Marlene rolled her eyes. “Mhm…” She watched as he quickly pulled off his t-shirt and threw it haphazardly across the room. “So did you tell the boyfriend yet?”
Sirius paused and bit his lip, running a hand through his hair. “…No.”
The blonde shook her head and sighed. “Bad move, Sirius…”
“None of your business, Marlene!” He retorted, adjusting the wig he had just put on and checking it in the mirror.
“Technically speaking, this whole place is my business, smart ass.”
Sirius just smirked in response and put on his costume before settling back down to do his makeup. Leaning in close to the mirror he frowned, running his fingers over the dark stubble he had only just shaved this morning.
“Hey, Marlene do you have a razor?”
“Not one you’d want to use on your face!” Marlene laughed. “You could ask Lucius.” Sirius made a gagging noise. “I don’t like him either, Sirius, but at least he comes prepared…unlike you.”
He was about to come back with a witty comment when he heard the door to the dressing room click shut. He spun around, expecting that peacock Lucius Malfoy to be there wearing a smug grin and about to tell him off for being unprepared, but it wasn’t him at all. Sirius wished it was though…

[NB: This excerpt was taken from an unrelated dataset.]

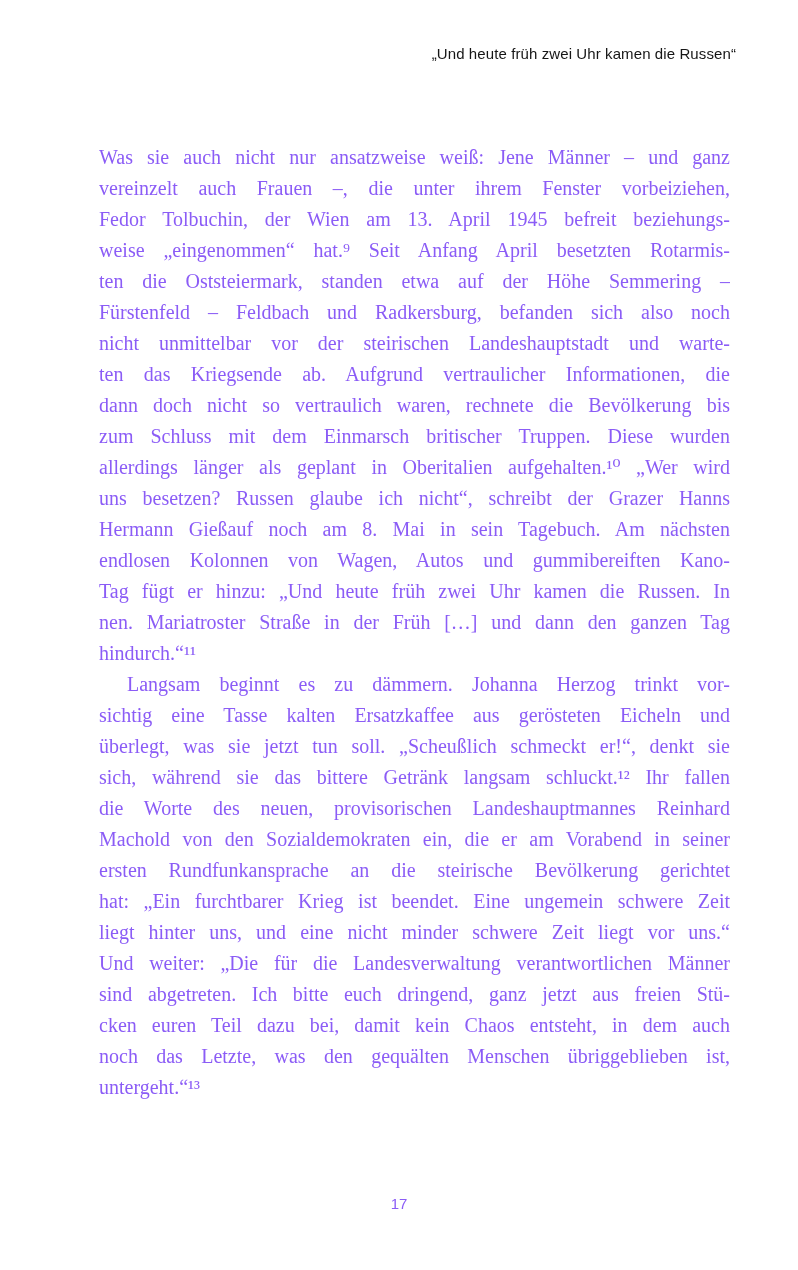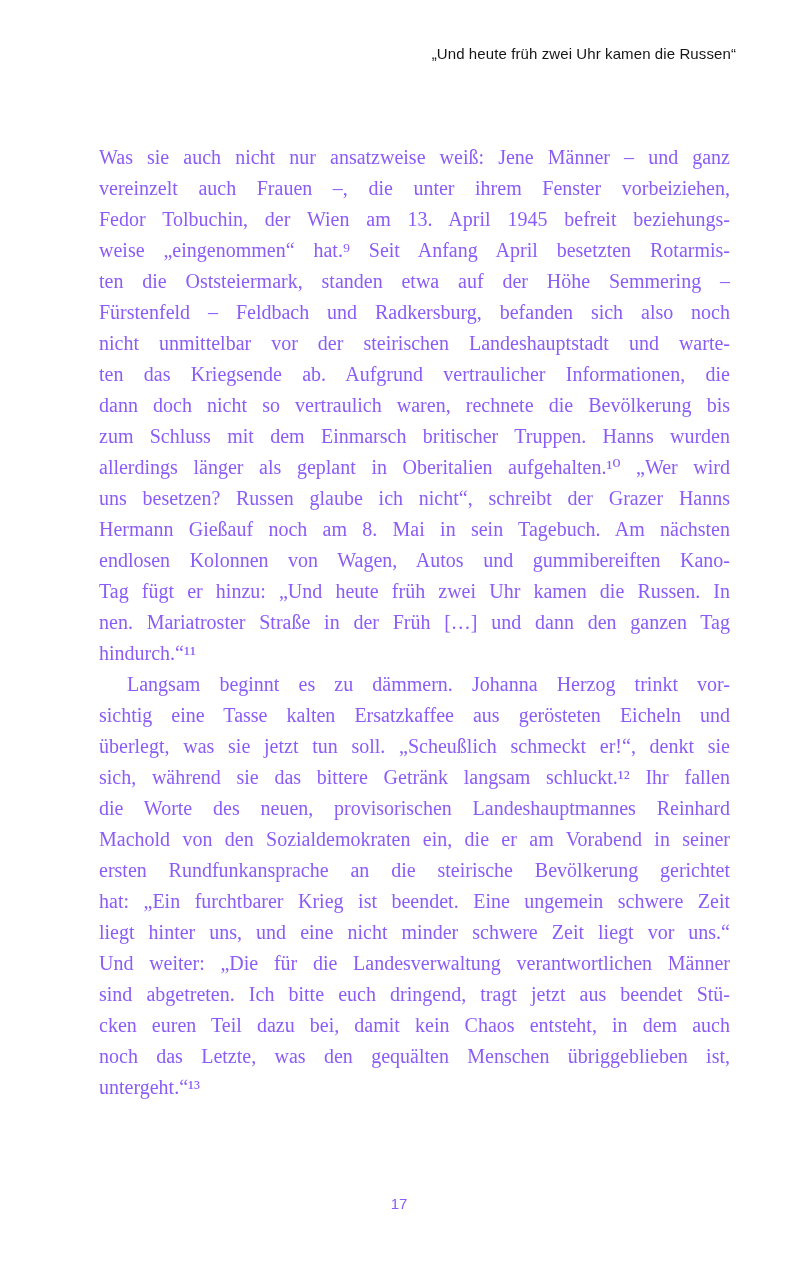"zum Schluss mit dem Einmarsch" div.line { text: Hanns -> Diese }
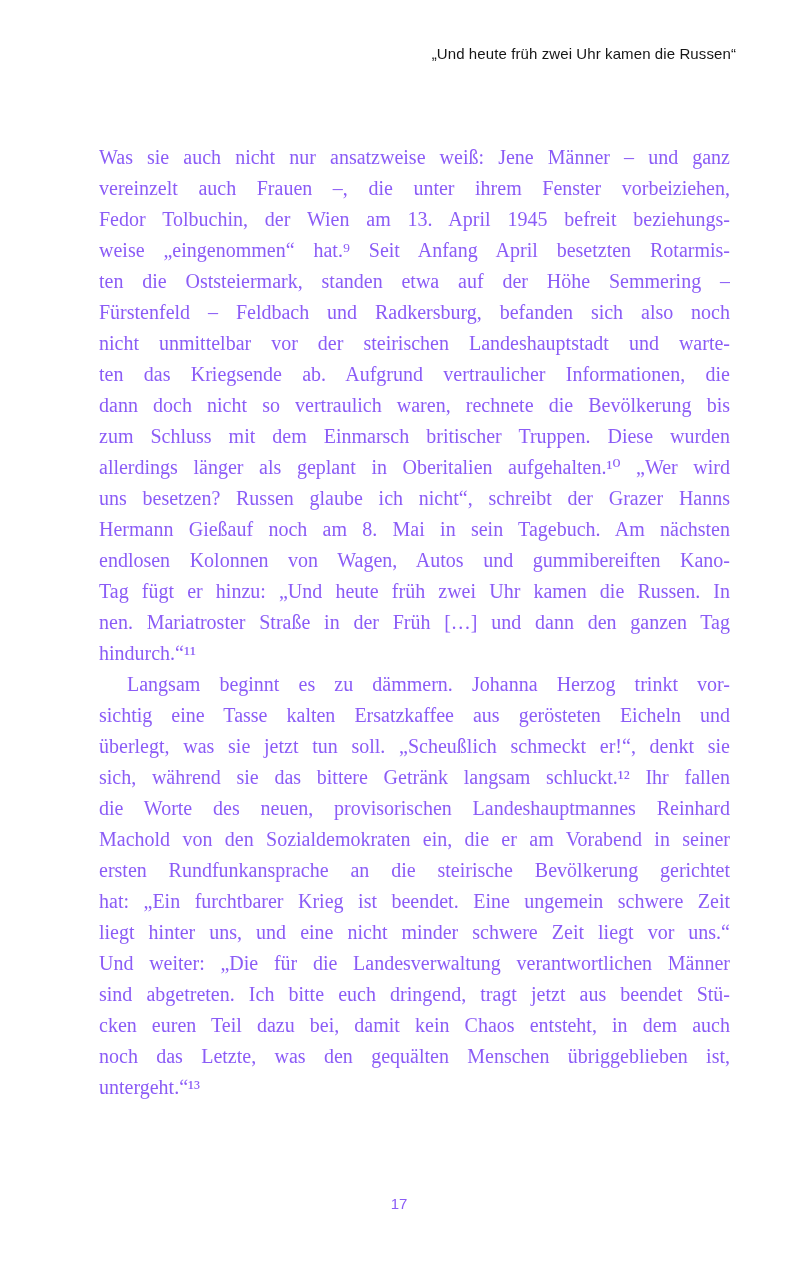"sind abgetreten. Ich bitte euch" div.line { text: tragt jetzt aus beendet -> ganz jetzt aus freien }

“Hey.” Remus said quietly after a long, stunned silence from both of them.
Sirius felt the color drain from his face and he swallowed hard. “What…how did you-?”
“Why didn’t you tell me?” Remus asked. He didn’t sound angry, but honestly Sirius would have preferred angry. He sounded hurt and disappointed, making Sirius look away, feeling ashamed.
“Remus…Fuck…I-”
“You lied.”
Sirius flinched as if Remus’ words stung him. “I know. I’m sorry-”
“Sorry isn’t going to cut it, Sirius.”
“Remus, please…” Sirius said desperately. “Marlene is an old friend of mine. I met up with her last week and…” He took a deep breath. “Well, we did theater together in High School so she knew I enjoyed performing and…well, she offered me a job.”
Remus raised an eyebrow. “…As a Drag Queen?”
Sirius nervously rubbed the back of his neck, still unable to meet Remus’ gaze. “You’ve been really stressed lately…being sick and…well..”
Remus sighed heavily and nodded. “Unemployed…useless.” His tone held all the self-loathing that Sirius couldn’t stand to hear from him and he glared angrily.
“Knock it off, Remus.” He snapped. “We’ve been…having a mildly difficult time financially…”
Remus snorted. “Diplomatic response…”
Sirius rolled his eyes. “I just figured I should start pitching in. I mean…Jesus, I’ve been leaching off of you and James since I was sixteen, and I just…” He shrugged weakly and looked up at his boyfriend. “I wanted to take some of the stress off.”
Remus’ expression softened slightly, though he still looked at Sirius with confusion. “Why wouldn’t you just tell me?”
Sirius shrugged and looked down again, his arms wrapping around himself self-consciously, “I mean…look at me…”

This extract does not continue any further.